E very Jewish parent wants his child to succeed in school. With some kids, that’s a no-sweat proposition; they take to school with the ease of birds taking flight. Others, however, just can’t seem to lift off the ground.

Figuring out what keeps a child from succeeding in school is the province of the school psychologist. She’s the one who administers the tests that indicate areas of strength or dysfunction. She makes recommendations for addressing any weak spots: resource room, speech therapy, occupational therapy, tutoring. Few yeshivos have their own school psychologists on staff, but when a child seems challenged, parents in New York have the option to apply to the Department of Education (DOE) for an evaluation and possible therapy.

Mrs. Esther Gutwein has been implementing or overseeing evaluations for the DOE in New York for over 25 years, and rose through the ranks to become first a supervisor, then a manager of supervisors. This places her almost at the very top of the totem pole for the DOE school psychology department. It’s an impressive accomplishment in a department comprised of nearly 1,000 school psychologists.

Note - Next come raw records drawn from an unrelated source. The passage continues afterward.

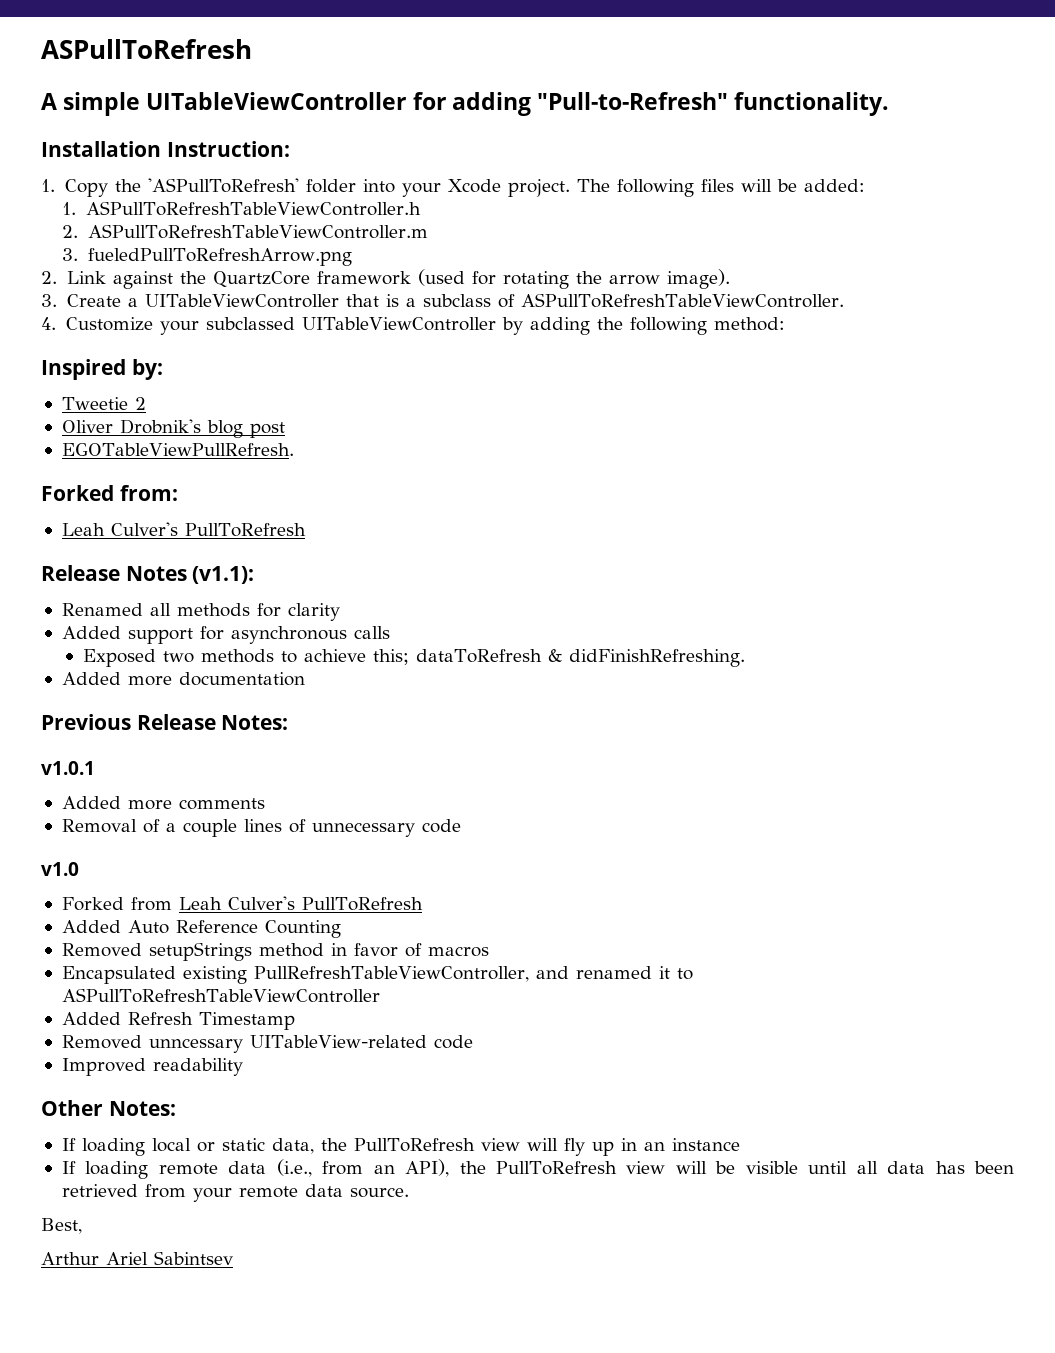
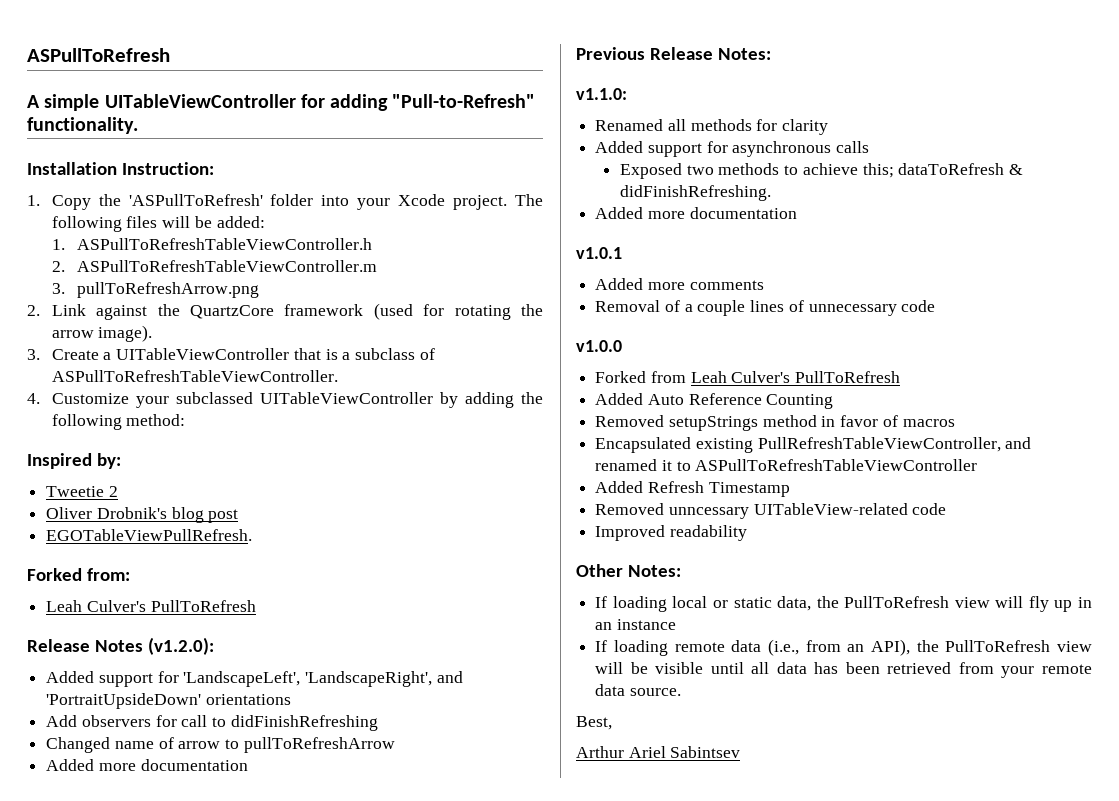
- 3. fueledPullToRefreshArrow.png
+ 3. pullToRefreshArrow.png
- Release Notes (v1.1):
+ Release Notes (v1.2.0):
+ Added support for 'LandscapeLeft', 'LandscapeRight', and 'PortraitUpsideDown' orientations
+ Add observers for call to didFinishRefreshing
+ Changed name of arrow to pullToRefreshArrow
+ Added more documentation
+ Previous Release Notes:
+ v1.1.0:
- Previous Release Notes:
- v1.0
+ v1.0.0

But Esther isn’t the type to flaunt her titles, or anything else, for that matter. A Flatbush mother and grandmother, tastefully dressed with a short wig and a bit of makeup, she looks like someone you’d sit next to in shul or run into at a shidduch meeting. She’s warm and welcoming, yet dignified and discreet.

The mantel of her home is decorated with old family photos, which give a clue to the family background that shaped Esther. Two remastered photos of her father’s parents take pride of place for a special reason: “My father was one of the first Jews captured during the war, and one of the last to be released,” she says. “He was from Belchatow, Poland, outside Lodz, and during the entire war he kept those photos hidden in the sole of his shoe. They were so precious to him that when the shoe fell off in front of the Germans, he ran out of line to retrieve it. One of the Germans was about to shoot him, but his comrade said, ‘If that Jew is so crazy he’d risk his life to run after it, just let him be.’ ”

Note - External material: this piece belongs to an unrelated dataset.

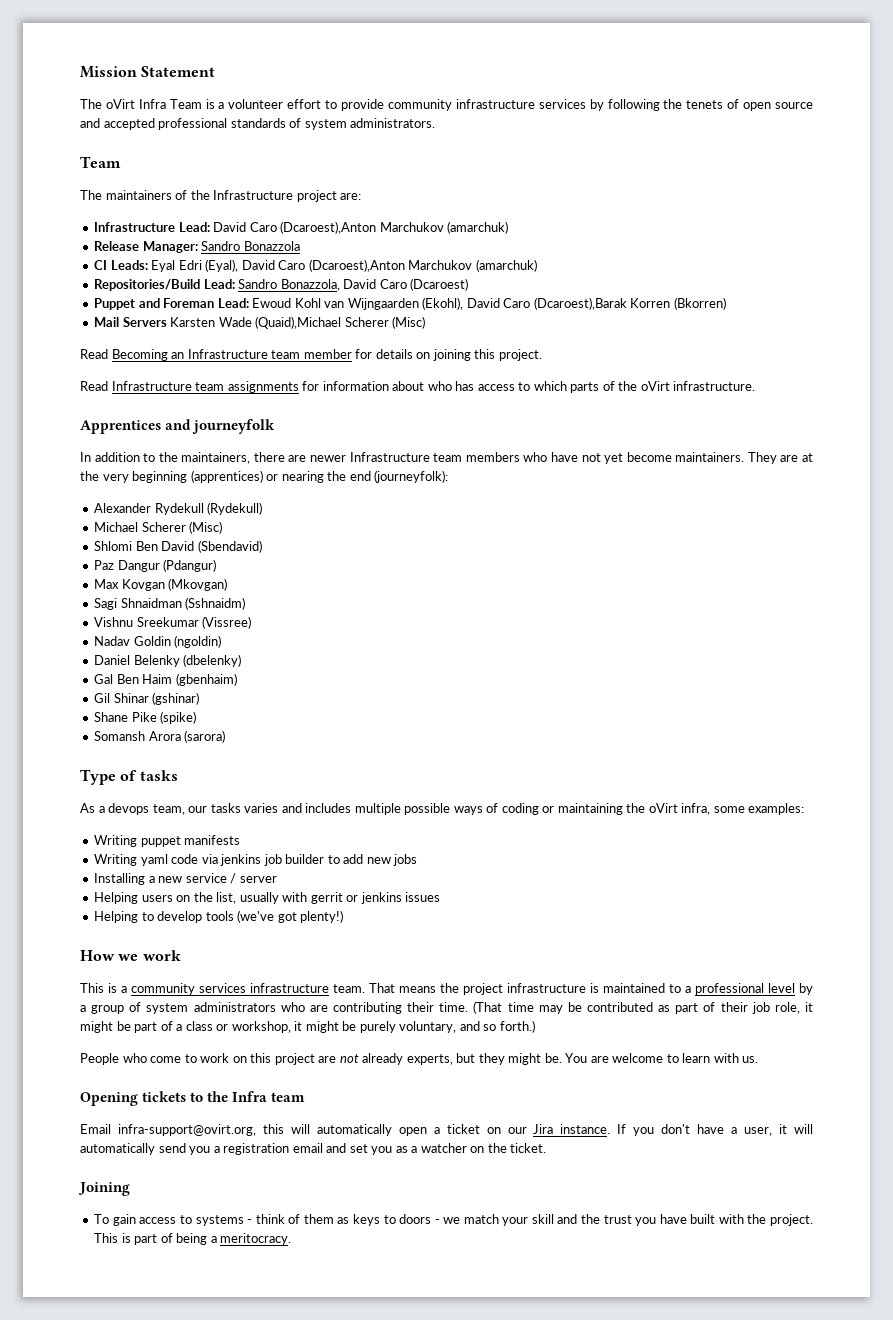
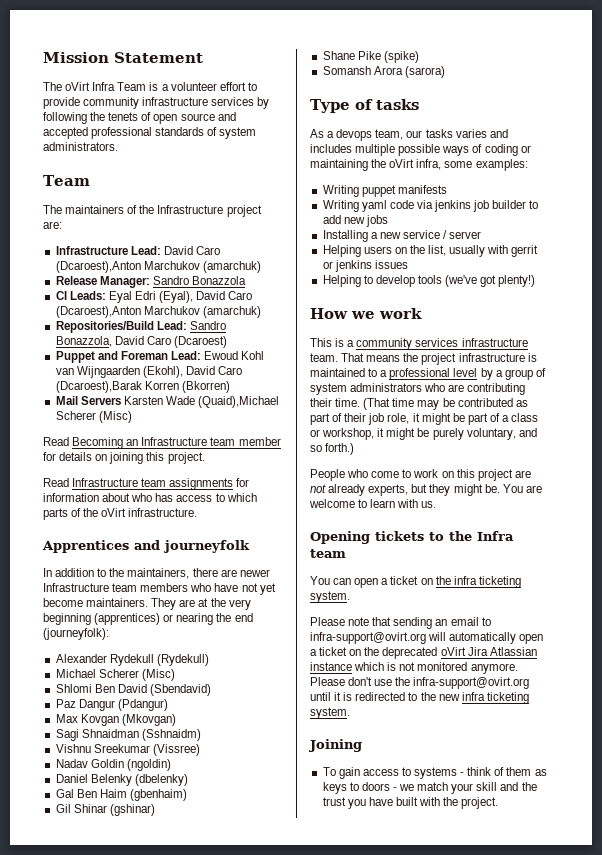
- Email infra-support@ovirt.org, this will automatically open a ticket on our Jira instance. If you don't have a user, it will automatically send you a registration email and set you as a watcher on the ticket.
+ You can open a ticket on the infra ticketing system.
+ Please note that sending an email to infra-support@ovirt.org will automatically open a ticket on the deprecated oVirt Jira Atlassian instance which is not monitored anymore. Please don't use the infra-support@ovirt.org until it is redirected to the new infra ticketing system.
- This is part of being a meritocracy.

Esther’s father and one of his siblings survived the war; so did her mother and one of her siblings. Esther was born in Frankfurt-am-Main, but her parents came to the US when Esther was two, and settled in Boro Park.

Her father worked in Manhattan in real estate, putting in long days and losing many hours to the commute. Ultimately, he decided to move the family to the West Side, in order to have more time with them. His distinguished personality left a deep mark on Esther. “He was wealthy before the war,” she relates, “but he used to tell us, ‘There are three things no one can ever take away from you: the emunah and love you have in your heart, and the knowledge you have in your brain.’ For my parents, education was everything.”

Her parents made sure their children were educated; by the time Esther got married, she’d earned a bachelor’s degree in psychology and a Hebrew teacher’s certificate. She wasn’t intending to go to work; she wanted to raise a family. When that didn’t work out right away, she decided to go back to school for graduate work, training as a school psychologist. (Excerpted from Family First, Issue 568)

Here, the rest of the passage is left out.